28. He sought assistance, therefore, from the Christian emperor, not so much with any desire of revenging himself, as with the view of defending the Church entrusted to his charge. And if he had omitted to do this, he would have deserved not to be praised for his forbearance, but to be blamed for negligence. For neither was the Apostle Paul taking precautions on behalf of his own transitory life, but for the Church of God, when he caused the plot of those who had conspired to slay him to be made known to the Roman captain, the effect of which was, that he was conducted by an escort of armed soldiers to the place where they proposed to send him, that he might escape the ambush of his foes.[1228] Nor did he for a moment hesitate to invoke the protection of the Roman laws, proclaiming that he was a Roman citizen, who at that time could not be scourged;[1229] and again, that he might not be delivered to the Jews who sought to kill him, he appealed to Cæsar,[1230]—a Roman emperor, indeed, but not a Christian.
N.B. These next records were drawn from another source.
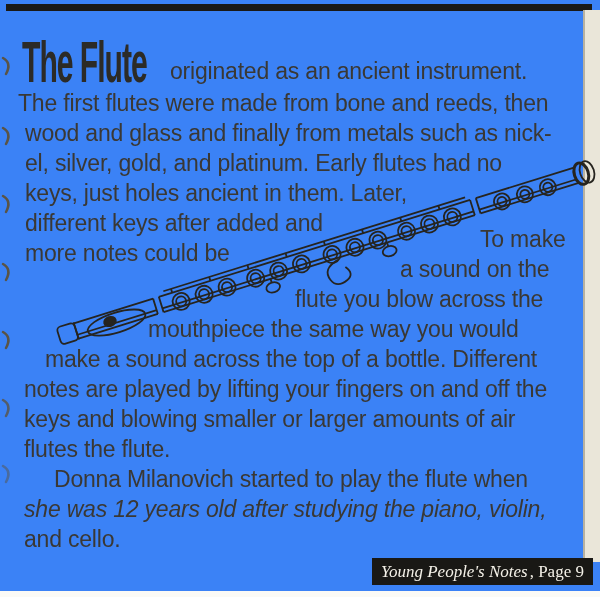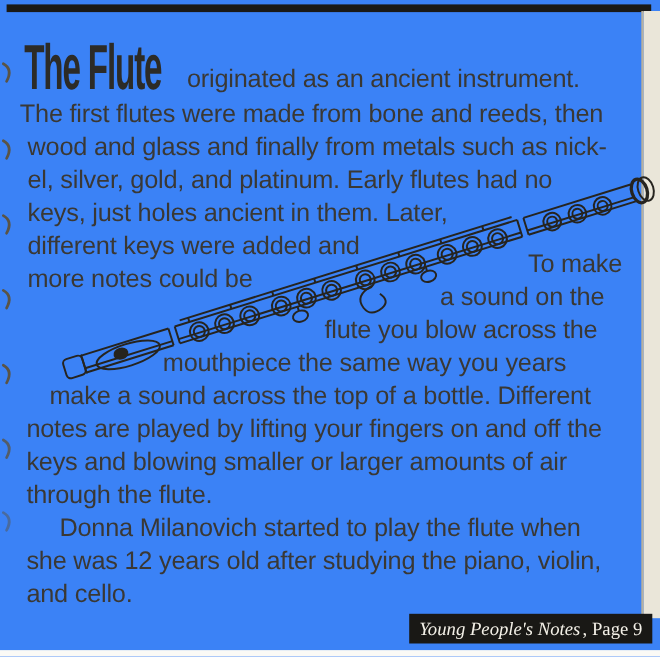"different keys were added and" div.tl { text: were -> after }
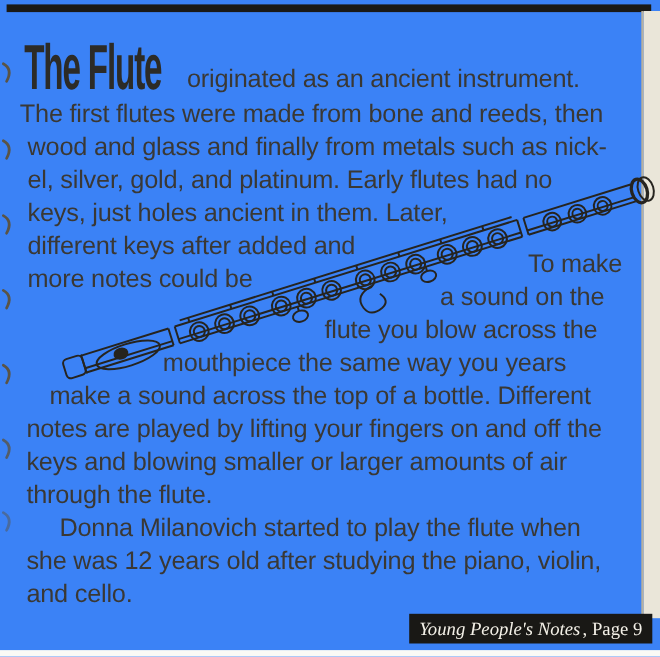"mouthpiece the same way you" div.tl { text: years -> would }
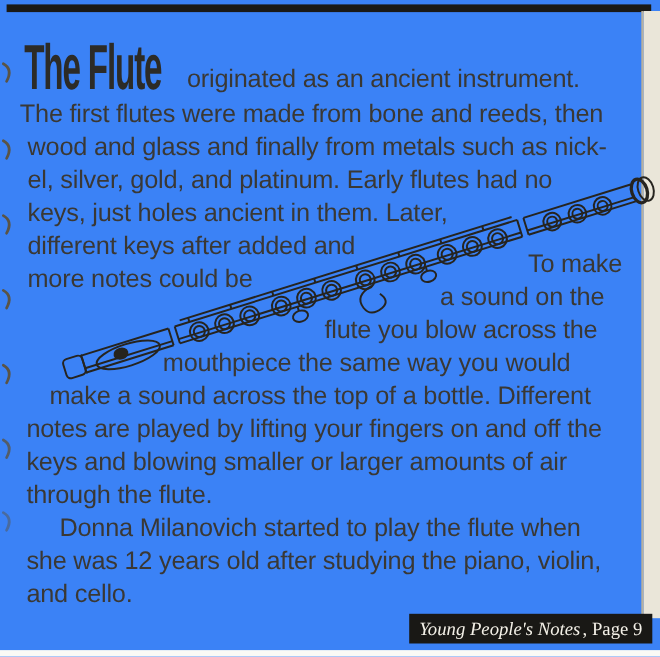"through the flute." div.tl { text: through -> flutes }
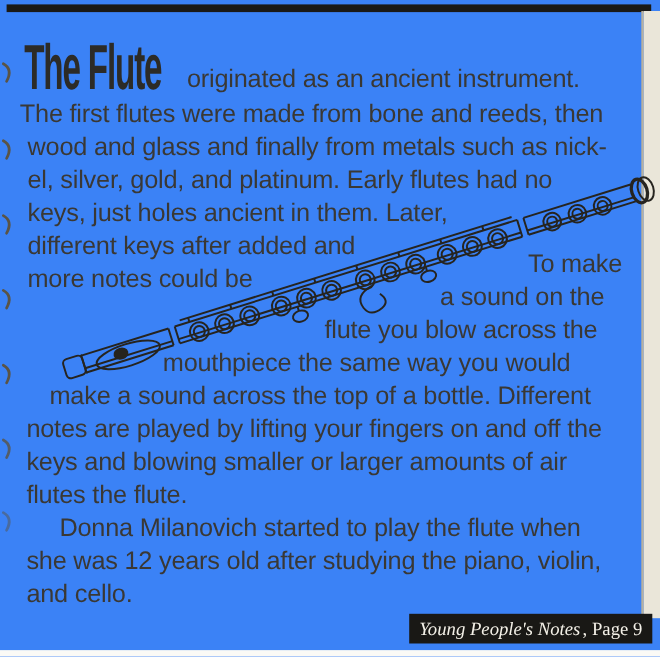"she was 12 years old" div.tl { font-style: none -> italic }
And by this he showed sufficiently plainly what was afterwards to be the duty of the ministers of Christ, when in the midst of the dangers of the Church they found the emperors Christians. And hence, therefore, it came about that a religious and pious emperor, when such matters were brought to his knowledge, thought it well, by the enactment of most pious laws, entirely to correct the error of this great impiety, and to bring those who bore the standards of Christ against the cause of Christ into the unity of the Catholic Church, even by terror and compulsion, rather than merely to take away their power of doing violence, and to leave them the freedom of going astray, and perishing in their error.